Akun yang menjajakan klaim tersebut termasuk influencer Andrew Tate dan akun sayap kanan lainnya dengan banyak pengikut.
Kelompok kampanye anti-fasis Hope Not Hate mengatakan kekerasan tersebut adalah hasil dari anti-terorisme dengan kelompok-kelompok yang memanfaatkan kesedihan masyarakat demi “agenda kebencian” mereka sendiri.
Direktur penelitian Hope Not Hate Joe Mulhall menambahkan: “Selama 24 jam terakhir, informasi yang salah telah menyebar dengan cepat di dunia maya, menawarkan cerita yang belum diverifikasi tentang pelaku, sejarah dan motivasi mereka.”
Pemimpin Reformasi Inggris Nigel Farage menuduh kelompok tersebut mengobarkan ketegangan setelah mengunggah video tersebut ke media sosial, menanyakan mengapa insiden tersebut tidak dianggap terkait dengan terorisme dan “apakah kebenarannya disembunyikan dari kami”.
Brendan Cox, suami dari anggota parlemen yang terbunuh, Jo Cox, mengatakan kepada program Today di BBC Radio 4: “Hal ini tidak ada dalam pedoman Trump, dan menurut saya, hal tersebut tidak lebih baik dari Tommy Robinson yang mengenakan setelan jas dengan Nigel Farage.
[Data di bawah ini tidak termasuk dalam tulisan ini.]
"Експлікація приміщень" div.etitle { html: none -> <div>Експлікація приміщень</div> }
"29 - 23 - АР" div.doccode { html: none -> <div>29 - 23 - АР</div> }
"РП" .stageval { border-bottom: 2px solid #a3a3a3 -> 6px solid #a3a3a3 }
“Menggunakan momen seperti ini untuk menyebarkan narasi dan menyebarkan kebencian bukanlah hal yang mudah, dan kami melihat hasilnya di jalanan Southport tadi malam.”
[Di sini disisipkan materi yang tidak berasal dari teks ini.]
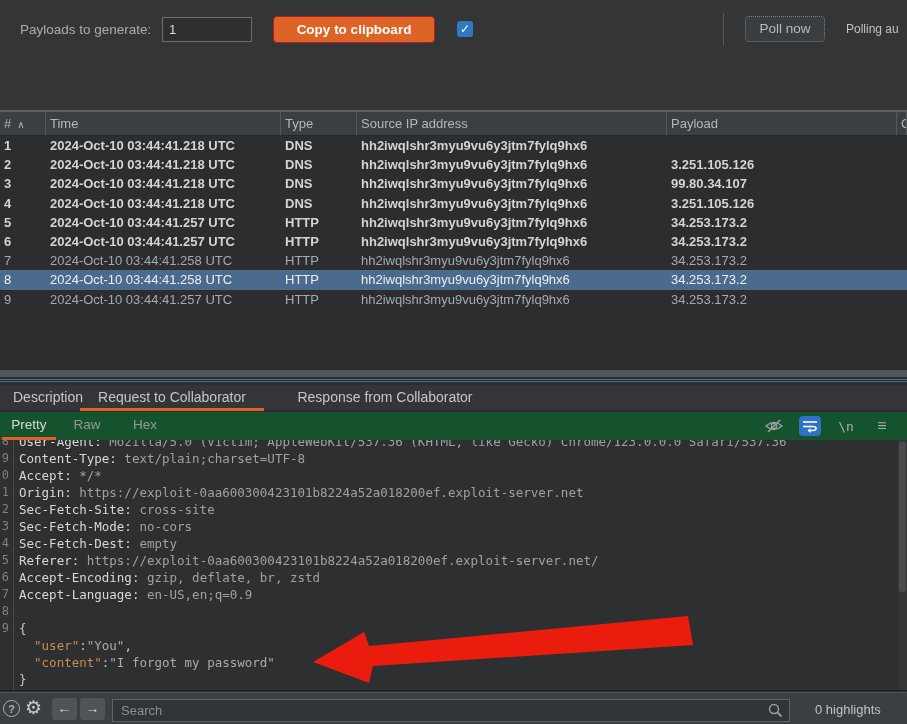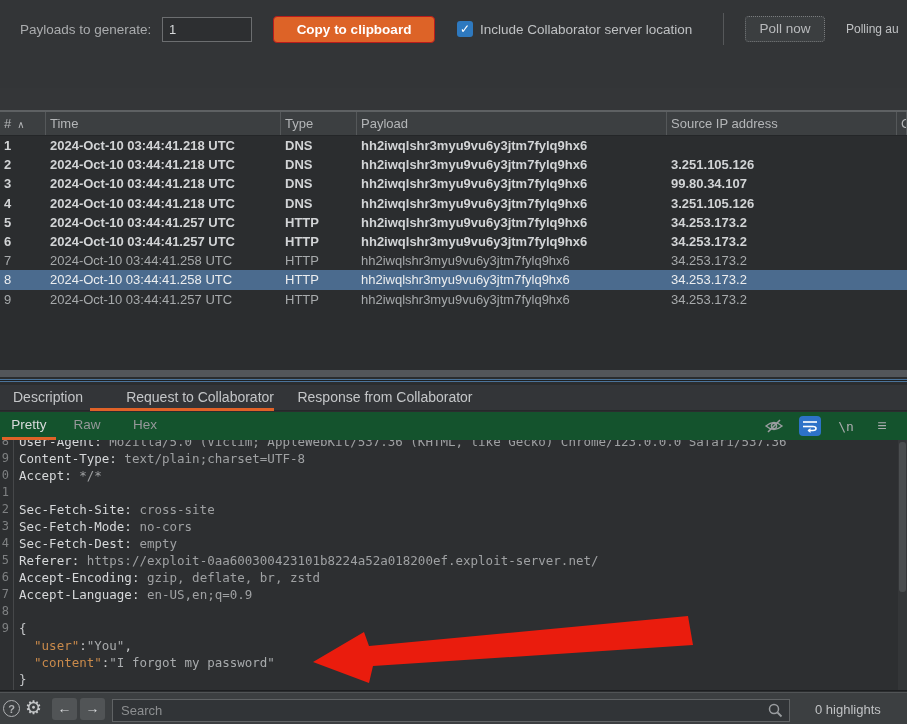"Include Collaborator server location" span.chk-label { html: <span>Include Collaborator server location</span> -> none }
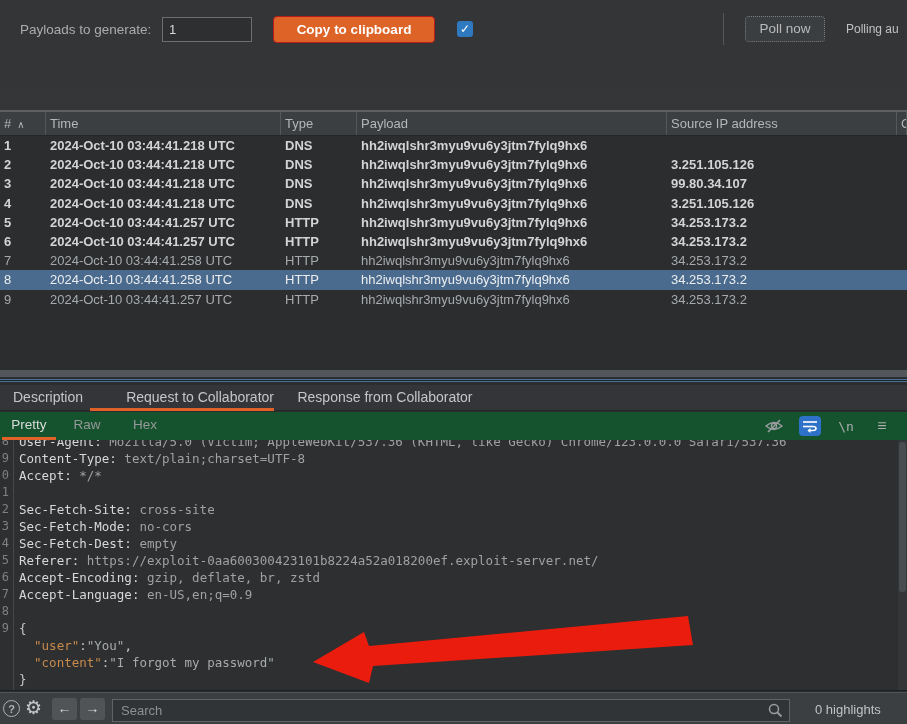"Payload" div.thcell { order: before "Source IP address" -> after "Source IP address" }
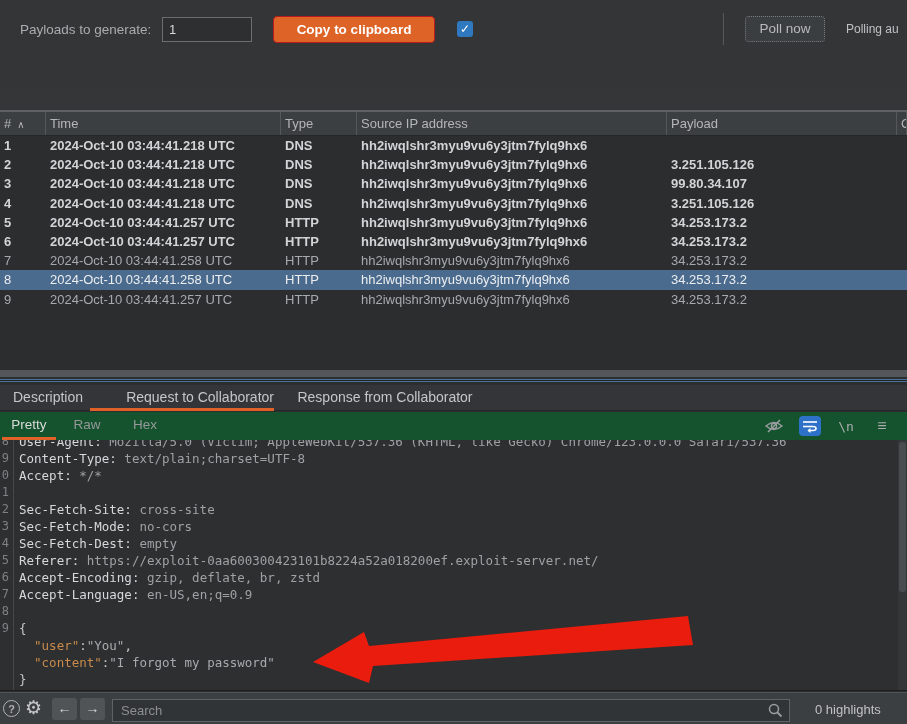"Request to Collaborator" .tab-req { left: 90px -> 80px; text-align: right -> none }
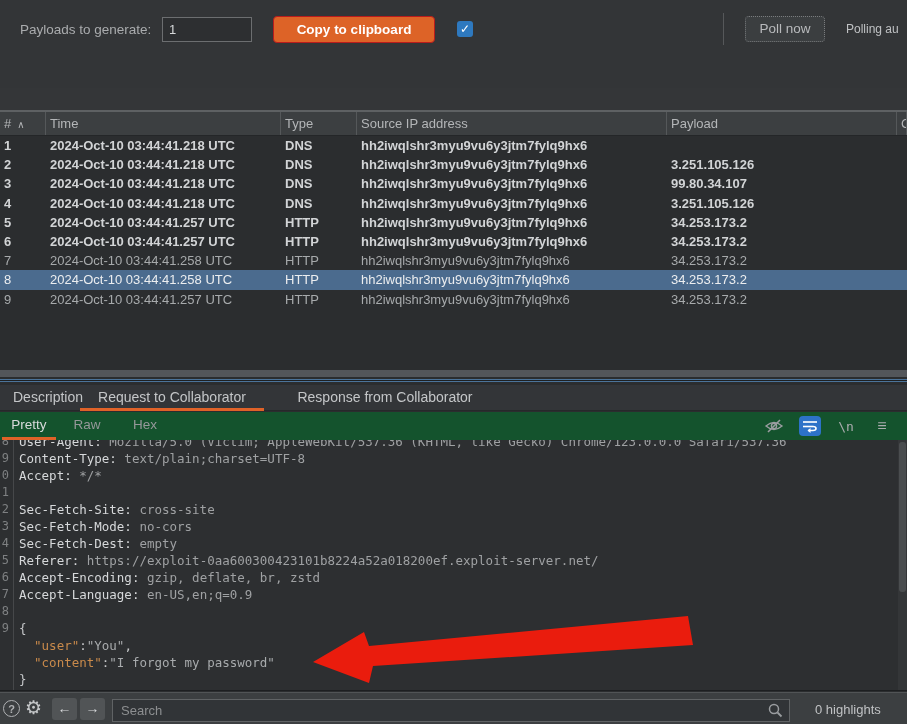"Origin:" span.ltext { html: none -> <span><span>Origin:</span><span> https://exploit-0aa600300423101b8224a52a018200ef.exploit-server.net</span></span> }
Mantan anggota parlemen Tobias Ellwood juga menepis komentar anggota parlemen Clacton tersebut: “Sungguh menjijikkan bagaimana seorang anggota parlemen yang sedang menjabat sengaja memicu ketegangan tanpa pembenaran apa pun. Farage harus menghapus tweet ini.
Namun Farage menegaskan bahwa “sangat masuk akal untuk menanyakan apa yang terjadi dengan hukum dan ketertiban”.